No inspection authorized for prescription drugs shall extend to financial data, sales data other than shipment data, pricing data, personnel data, other than data as to qualifications of technical and professional personnel performing functions subject to this chapter, and research data.
Each inspection shall be commenced and completed with reasonable promptness. The Board or its agents shall have access to copy all records of carriers in commerce showing the movement in commerce of any drug, device, or cosmetic and the quantity, shipper and consignee. The evidence obtained under this section shall not be used in a criminal prosecution of the person from whom obtained; and carriers shall not be subject to the provisions of Chapter 34 by reason of their receipt, carriage, holding, or delivery of food, drugs, devices, or cosmetics in the usual course of business.
B. If the authorized agent inspecting a factory, warehouse or other establishment has obtained any sample in the course of the inspection, upon completion of the inspection and prior to leaving the premises, he shall give to the owner, operator, or agent in charge a receipt describing the samples.
1970, c. 650, § 54-524.99; 1988, c. 765.
Article 3. Licensure of Pharmacists.
§ 54.1-3310. Unlawful to practice without license.Except as prescribed in this chapter or by Board regulations it shall be unlawful for any person to practice pharmacy, or to engage in, carry on, or be employed in the dispensing, or compounding of drugs within this Commonwealth unless licensed by the Board as a pharmacist. The possession by any person in any place of a miscellaneous stock of drugs shall be prima facie evidence that such person is practicing pharmacy.
Code 1950, § 54-475; 1970, c. 650; 1976, c. 614, § 54-524.48; 1988, c. 765.
Every person desiring to be licensed as a pharmacist shall file with the executive director of the Board an application, verified under oath, setting forth the name and age of the applicant, the place or places at which, and the time spent in, the study of pharmacy, and other information required by the Board.
The Board shall conduct examinations of applicants for licensure at least twice a calendar year.
Code 1950, §§ 54-420, 54-423; 1958, c. 551; 1970, c. 650, §§ 54-524.23, 54-524.25; 1972, c. 798; 1976, c. 614; 1980, c. 288; 1988, c. 765.
A. In order to be licensed as a pharmacist within the meaning of this chapter, an applicant shall present to the Board satisfactory evidence that he:
1. Is at least eighteen years of age;
2. Is of good moral character;
3. Is a graduate of a school of pharmacy approved by the Board, or a foreign college of pharmacy, if the graduate has satisfactorily completed (i) a college of pharmacy equivalency examination program approved by the Board and (ii) written and oral communication ability tests of the English language approved by the Board;
4. Has had a period of practical experience in the United States in accordance with the Board's regulations; however, such requirement shall not exceed twelve months; and
5. Has passed the examination prescribed by the Board.
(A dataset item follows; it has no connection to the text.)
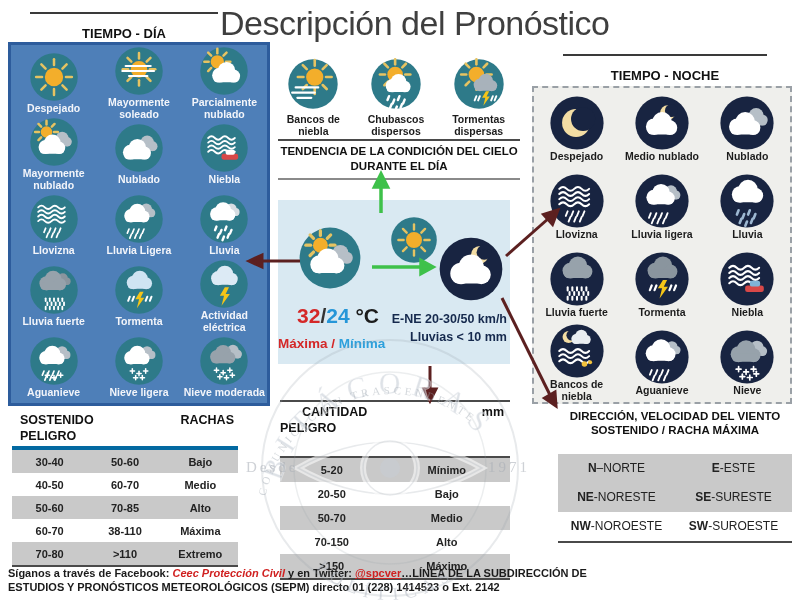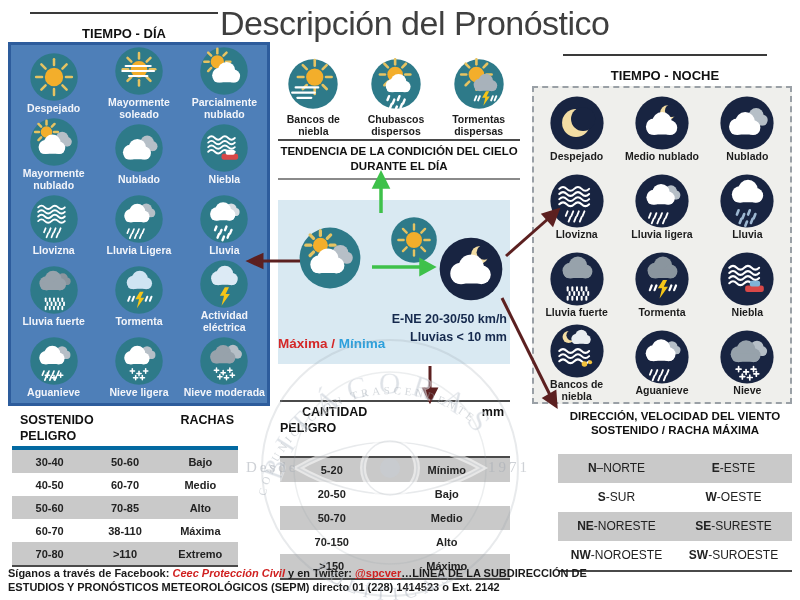"32/24 °C" div.temp-line { html: none -> <div> <span>32</span><span>/</span><span>24</span><span> °C</span> </div> }
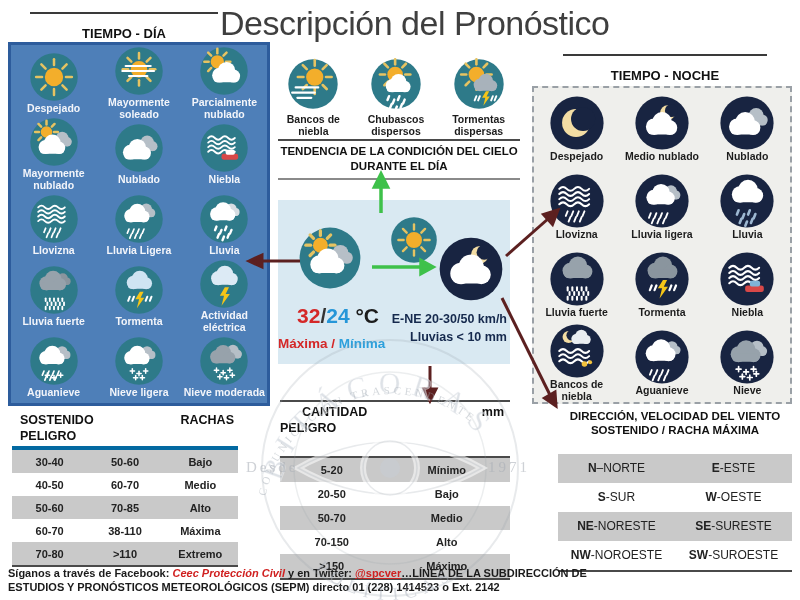"S-SUR" div.trow { html: <div> <span><span>S</span><span>-SUR</span></span> <span><span>W</span><span>-OESTE</span></span> </div> -> none }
B. As used in this article, an approved school of pharmacy shall be an institution which meets the minimum standards of the American Council on Pharmaceutical Education and appears on the Council's list of schools of pharmacy as published annually.
Code 1950, § 54-422; 1952, c. 230; 1958, c. 551, § 54-524.21; 1970, c. 650; 1972, cc. 798, 824; 1974, c. 686; 1976, c. 614; 1988, c. 765; 1994, c. 657.
The Board of Pharmacy may issue a license by endorsement, without examination, except as provided in this section, to practice pharmacy to persons who hold a current and unrestricted license as pharmacists in other states, the District of Columbia or possessions or territories of the United States. The applicant for such license shall present satisfactory evidence of the qualifications equal to those required of applicants for licensure by examination in Virginia and that he was licensed by examination by the board of pharmacy in such other jurisdiction. The standard of competence required in such other jurisdiction shall not be lower than that required in Virginia.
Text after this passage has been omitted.